Unfortunately, Dave's family has provided me with the opportunity to attend many funerals in the past 10 years. I've only attended 3 funerals for friends and family on my side in the same amount of time. Ten years is a long time for reflection about what I do, and do not, like at any given funeral. My husband will think me very macabre, so we won't tell him what this post is about and he most likely won't ever read it on his own. If I die, could someone please print out my wishes in time to plan the funeral around them?
I love music and singing. When I die I'd love to have lots of music and singing. My absolute favorite hymns are: 1. Simple Gifts, 2. Bringing in the Sheaves, and 3. Joyful, Joyful. I'm also rather fond of, "How Great Thou Art," but it's so common at funerals that you don't have to sing it at mine (unless you want to).
If the pastor gives a sermon at my funeral I would like it to be about hope, promise, service, and the enduring nature of love. I do not want the officiating person (or any other speaker) at my funeral to speak about: 1. Tithing, 2. The work we must do to earn a place in heaven, 3. My late acceptance of the importance of the church organization (which hasn't happened yet, and may never happen), 4. The importance of obedience to church doctrine (because we all know that I only really care about Love God and love one another- I could care less about conforming to church doctrine), and 5. The opportunity my death gives all the people attending my funeral to accept the Lord as your Saviour (It's not that I don't think that's important- funerals just aren't the place for recruiting new people).
You may talk about service to others (but only if it makes me sound good and actually applies to the live I've led). It would be acceptable to talk about Jesus and the resurrection and how that event gave us all everlasting life (but I'll haunt you if you suddenly shout, "Come to me Jesus!" or begin swaying and moaning). I'd really like the religious part of the event to last fewer than five minutes and it should be something that is comforting (seriously, if there is talk of tithing at my funeral I'll haunt everyone who was there and let that sort of talk occur).

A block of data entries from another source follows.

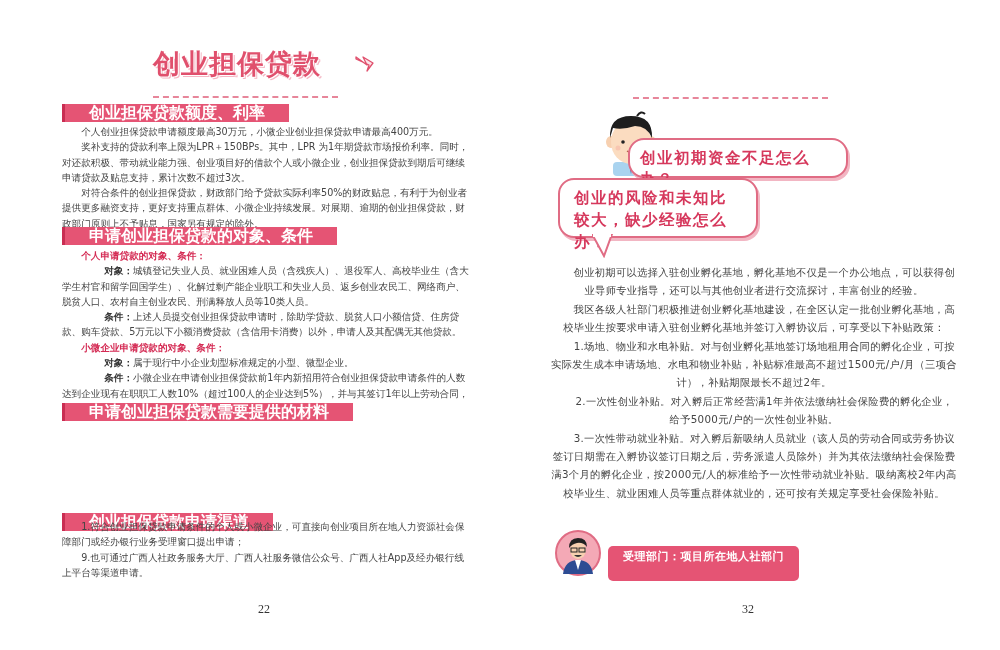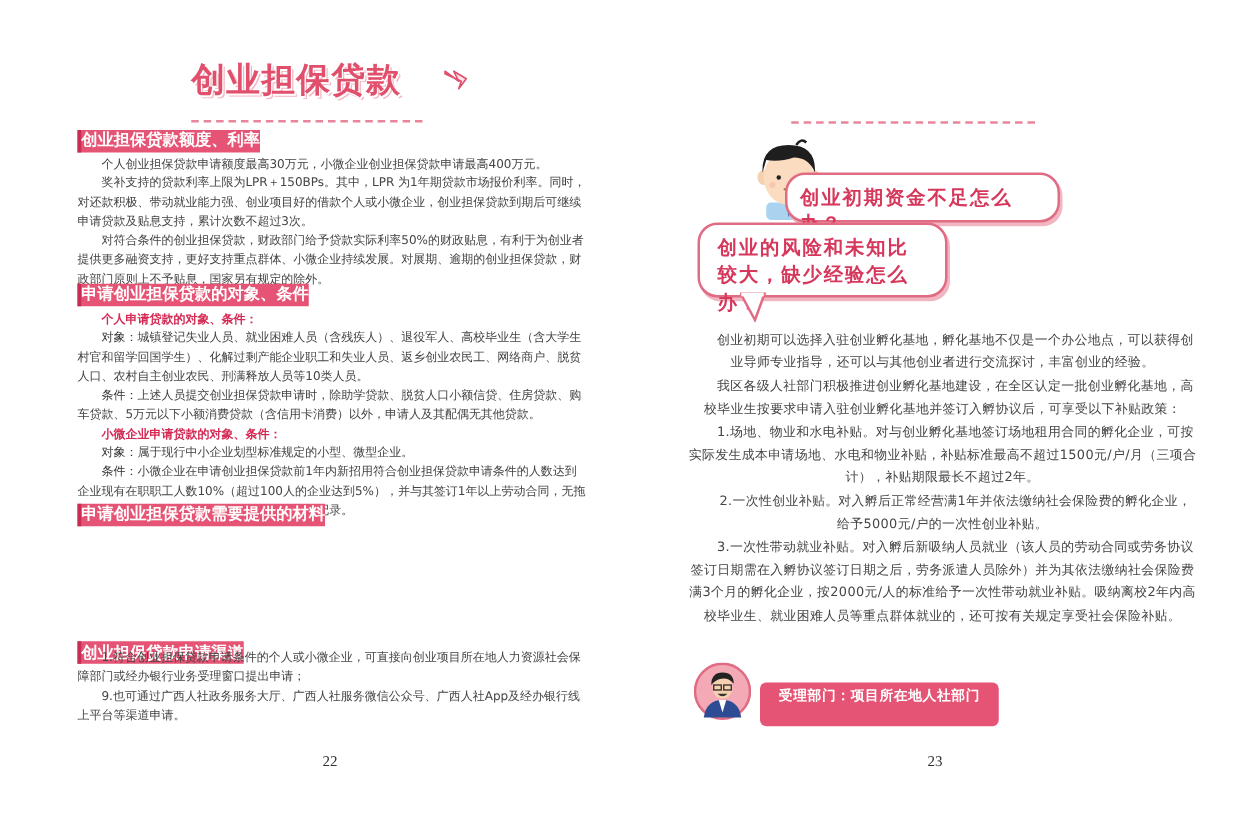--- a/index.html
+++ b/index.html
@@ -22,30 +22,30 @@
   .right-title { left: 132px; top: 42px; font-size: 31px; letter-spacing: 4px; }
   .arrow-icon { margin-left: 6px; width: 24px; height: 22px; }
   .dash-line {
     position: absolute; height: 0; border-top: 2px dashed #e7869a;
   }
   .left-dash { left: 153px; top: 96px; width: 185px; }
   .right-dash { left: 133px; top: 97px; width: 195px; }
 
   
   .sec-head {
-    position: absolute; left: 62px; height: 18px; padding: 0 0;
-    background: #e55474; color: #fff; font-weight: bold; font-size: 13px;
+    position: absolute; left: 62px; height: 18px; padding: 0 24px;
+    background: #e55474; color: #fff; font-weight: bold; font-size: 16px;
     line-height: 18px; border-left: 3px solid #c92d52; white-space: nowrap;
   }
   .body-text {
     position: absolute; left: 62px; width: 408px; font-size: 9.6px; line-height: 15.3px; color: #444;
   }
   .body-text p { text-indent: 2em; }
   .red { color: #d42a53; font-weight: bold; }
-  .bold { font-weight: normal; color: #333; }
+  .bold { font-weight: bold; color: #333; margin-left: 23px; }
   .red-line { text-indent: 2em; color: #d42a53; font-weight: bold; }
 
   .page-num {
     position: absolute; top: 602px; font-family: "Liberation Serif", serif; font-size: 12px; color: #333;
   }
 
   
   .avatar-boy { position: absolute; left: 95px; top: 108px; width: 80px; height: 68px; }
   .bubble {
     position: absolute; background: #fff; border: 2px solid #e06c84; border-radius: 16px;
@@ -144,14 +144,14 @@
     <path d="M8 44 Q10 30 23 30 Q36 30 38 44 Z" fill="#2d4c93"></path>
     <path d="M20 30 L23 40 L26 30 Z" fill="#fff"></path>
     <ellipse cx="23" cy="20" rx="8" ry="9" fill="#f7d0b0"></ellipse>
     <path d="M14 18 Q14 8 23 8 Q32 8 32 17 Q28 12 22 13 Q17 14 14 18 Z" fill="#222"></path>
     <rect x="16" y="18" width="6" height="4" fill="none" stroke="#222" stroke-width="1"></rect>
     <rect x="24" y="18" width="6" height="4" fill="none" stroke="#222" stroke-width="1"></rect>
     <path d="M19 25 Q23 29 27 25" fill="#333"></path>
   </svg>
   <div class="dept-badge">受理部门：项目所在地人社部门</div>
 
-  <div class="page-num" style="left:242px;">23</div>
+  <div class="page-num" style="left:242px;">32</div>
 </div>
 
 </body></html>

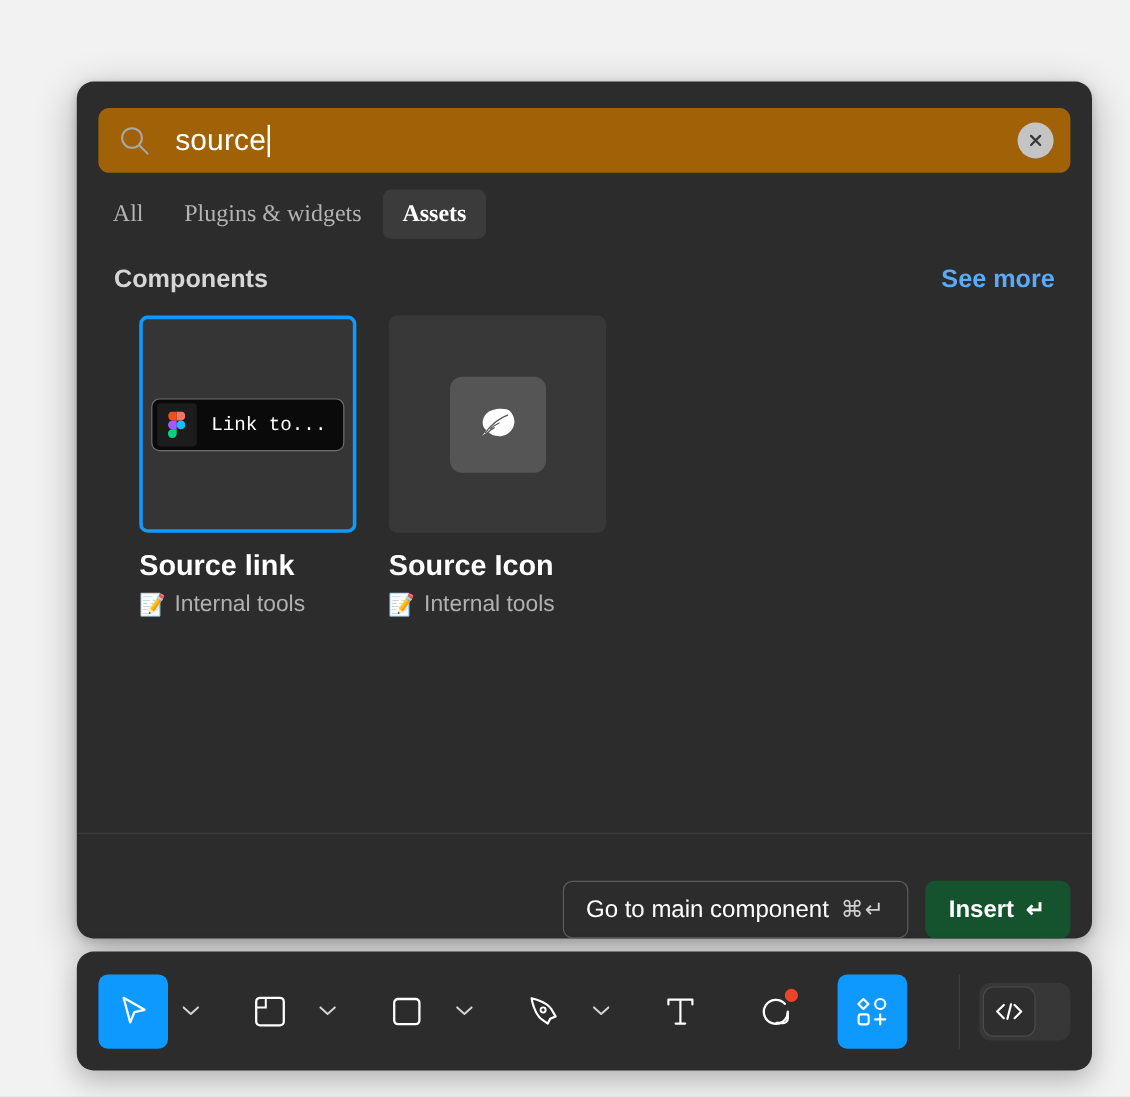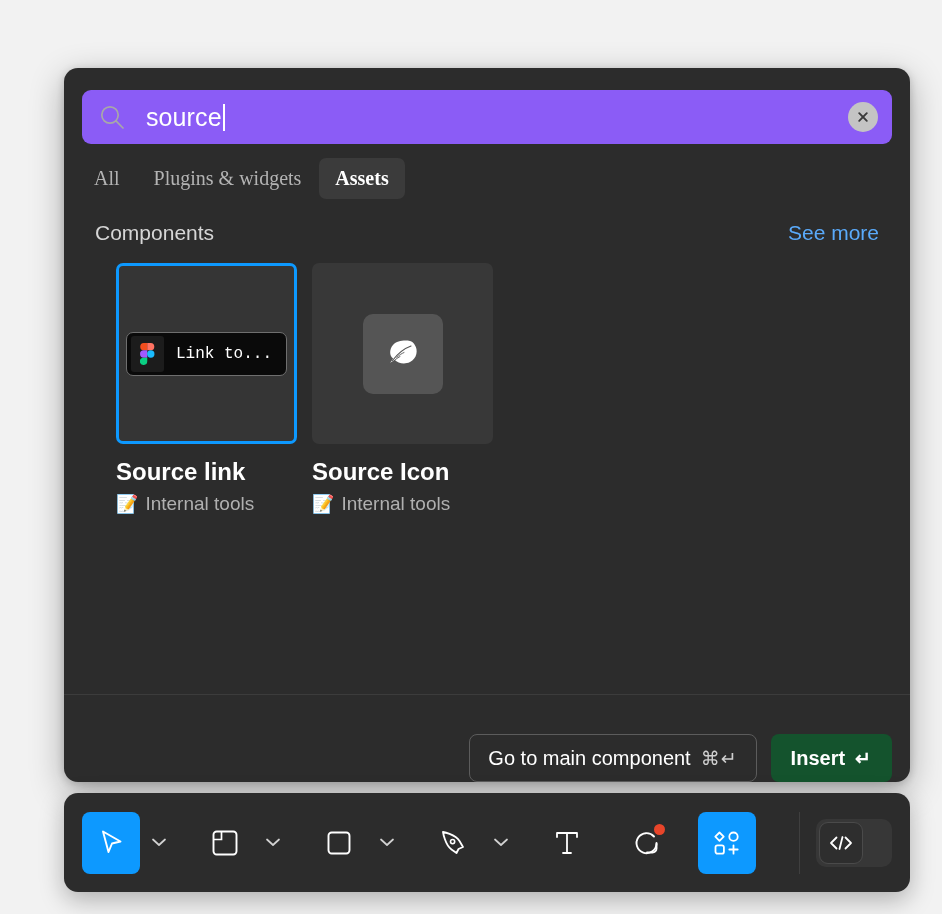--- a/index.html
+++ b/index.html
@@ -26,21 +26,21 @@
     box-shadow: 0 10px 34px rgba(0,0,0,0.30), 0 2px 8px rgba(0,0,0,0.18);
     display: flex;
     flex-direction: column;
     overflow: hidden;
   }
 
   
   .search-wrap {
     margin: 22px 18px 0 18px;
     height: 54px;
-    background: #8b5cf6;
+    background: #a16207;
     border-radius: 9px;
     display: flex;
     align-items: center;
     padding: 0 14px 0 16px;
     position: relative;
   }
   .search-icon { width: 28px; height: 28px; flex: 0 0 28px; margin-right: 20px; }
   .search-icon svg { display: block; }
 
   .search-value {
@@ -95,37 +95,38 @@
     color: #ffffff;
     font-weight: bold;
   }
 
   
   .section-head {
     display: flex;
     align-items: baseline;
     justify-content: space-between;
     margin: 22px 31px 0 31px;
+    font-weight: bold;
   }
   .section-title { font-size: 21px; color: #d6d6d6; }
   .see-more {
     font-size: 21px;
     color: #5aaafa;
     cursor: pointer;
   }
 
   
   .results {
     flex: 1 1 auto;
     padding: 18px 31px 0 24px;
     overflow: hidden;
   }
   .grid {
     display: flex;
-    gap: 15px;
+    gap: 27px;
     padding-left: 28px;
   }
   .card { width: 181px; cursor: pointer; }
 
   .thumb {
     width: 181px;
     height: 181px;
     background: #383838;
     border-radius: 7px;
     display: flex;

My favorite type of funeral occurs in small, rural churches where all the people in the community know each other. The pastor speaks of the glory and mercy of God. He reminds us that life everlasting is ours once we part from the Earthly realm. Then (after a very brief sermon- like 3 to 5 minutes) the pastor passes the microphone through the congregation and invites everyone to share their memories of the deceased. It's amazing to hear how lives were touched, history was made, and love endured throughout any given individuals life.
Death is a natural part of life. It's hard on those of us who have to move forward without the companionship of our loved ones but I think that we owe it to them to celebrate a life well lived. We owe the widows, the children, and the friends of the deceased the opportunity to know that our lives were touched, our hearts were changed, or simply that we are better people for having known the person who is missing from our gathering that day.
I can't even begin to put into words how much we'll miss Uncle K. He was a unique individual (as all of the Anderson's are truly, amazingly, hilariously unique). Watching the Anderson siblings was more entertaining than any television show I've ever seen. Aunt Barbara, Aunt Betty, Uncle K, and Larry - I keep trying to type what it's like watching this group and the words won't come. They are close. They play tricks on each other (especially Barbara and K). I hope my boys are that close when they are grown. There's so much I'd like to say, but the words just won't come in any coherent form- except- Sam is rotten, and sweet, joking, and serious... and he very much reminds me of K. Every time we'd see K and Sam would be ornery (which occurs pretty much every day) I'd blame K- and he would grin.